Estamos diante de um medo avassalador que ameaça nos paralisar e enquanto psicanalista ouço muitos indagarem: como proceder? O que fazer diante daquilo que parecia impensável? Longe de querer estabelecer um manual comportamental de prescrições como um roteiro do que fazer, gostaria de problematizar questões que talvez nos possibilitem criar uma maior “imunidade psíquica” nesse tempo de crise. Vamos lá:
1) Não há vida/desejo sem medo.
Indagado sobre se seria possível viver sem medo, o psicanalista francês Charles Melman pondera que de modo paradoxal o medo acrescenta pimenta à existência.Conviver com ameaças nos reconecta com medos ancestrais. É claro que estamos diante de algo muito grave que não se trata apenas de uma crença imaginária, mas é inegável que o medo é um fator de proteção do sujeito que permite mapear e delimitar o perigo que o ronda. Nesse sentido, e a psicanálise nos mostra isso, não podemos extirpar totalmente o medo e angústia de nossas vidas, mas podemos nos reposicionar frente a isso e extrair ou criar algo a partir disso.
2) Não podemos prescindir do(s) outro(s).
O outro vem sendo colocado sob suspeita no mundo contemporâneo e talvez um dos riscos que corremos em tempos de isolamento social e individualismo estéril é justamente supor que o inimigo mora lá fora, está no outro, haja visto pessoas que se apegam em teorias contrafactuais e apontam para a culpa dos chineses na propagação do vírus. O cenário é alarmante e concorre para uma falta de implicação onde deveríamos justamente nos enlaçar no senso de comunidade e bem comum. Pensar no próximo, ter empatia, ir em direção ao outro, tudo isso é muito propagado, mas parece ficar dificultado no contexto em que vivemos. Estocar alimentos representa algo dessa ordem e mostra nossa precária experiência de alteridade. A psicanálise nos ensina que lidar com nossas assombrações é um processo que implica aquisição de autonomia e amadurecimento, construídos invariavelmente no contato com o outro.
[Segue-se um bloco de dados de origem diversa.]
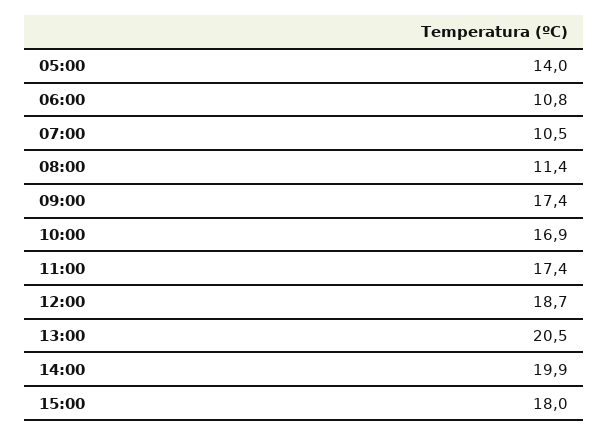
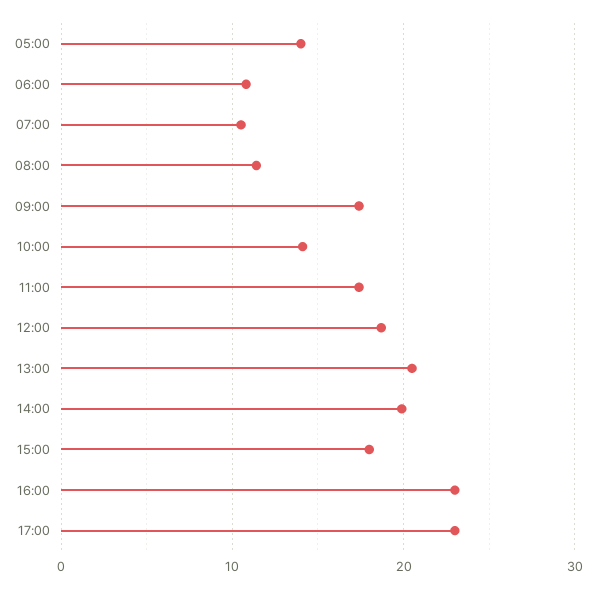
10:00: 16.9 -> 14
16:00: none -> 23
17:00: none -> 23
3) Acolher a nossa vulnerabilidade nos fortalece.
Num mundo globalizado as soluções devem ser complexas e globais aponta o historiador Yuval Noah Harari em 21 lições para o século 21. Estamos diante da possibilidade de esvaziar um pouco nossa onipotência, admitir que sabemos menos do que supomos e acolher esse grau de indeterminação que a vida comporta. Corajoso não é aquele que não teme, mas aquele que sabe acolher suas fraquezas e vulnerabilidades. É preciso coragem para enfrentar o desejo que se articula no medo; a coragem é a reconversão do medo em desejo. Freud recomendava que tratássemos nossos medos e nossa neurose como um adversário digno da nossa estima, pois eles têm algo a nos dizer.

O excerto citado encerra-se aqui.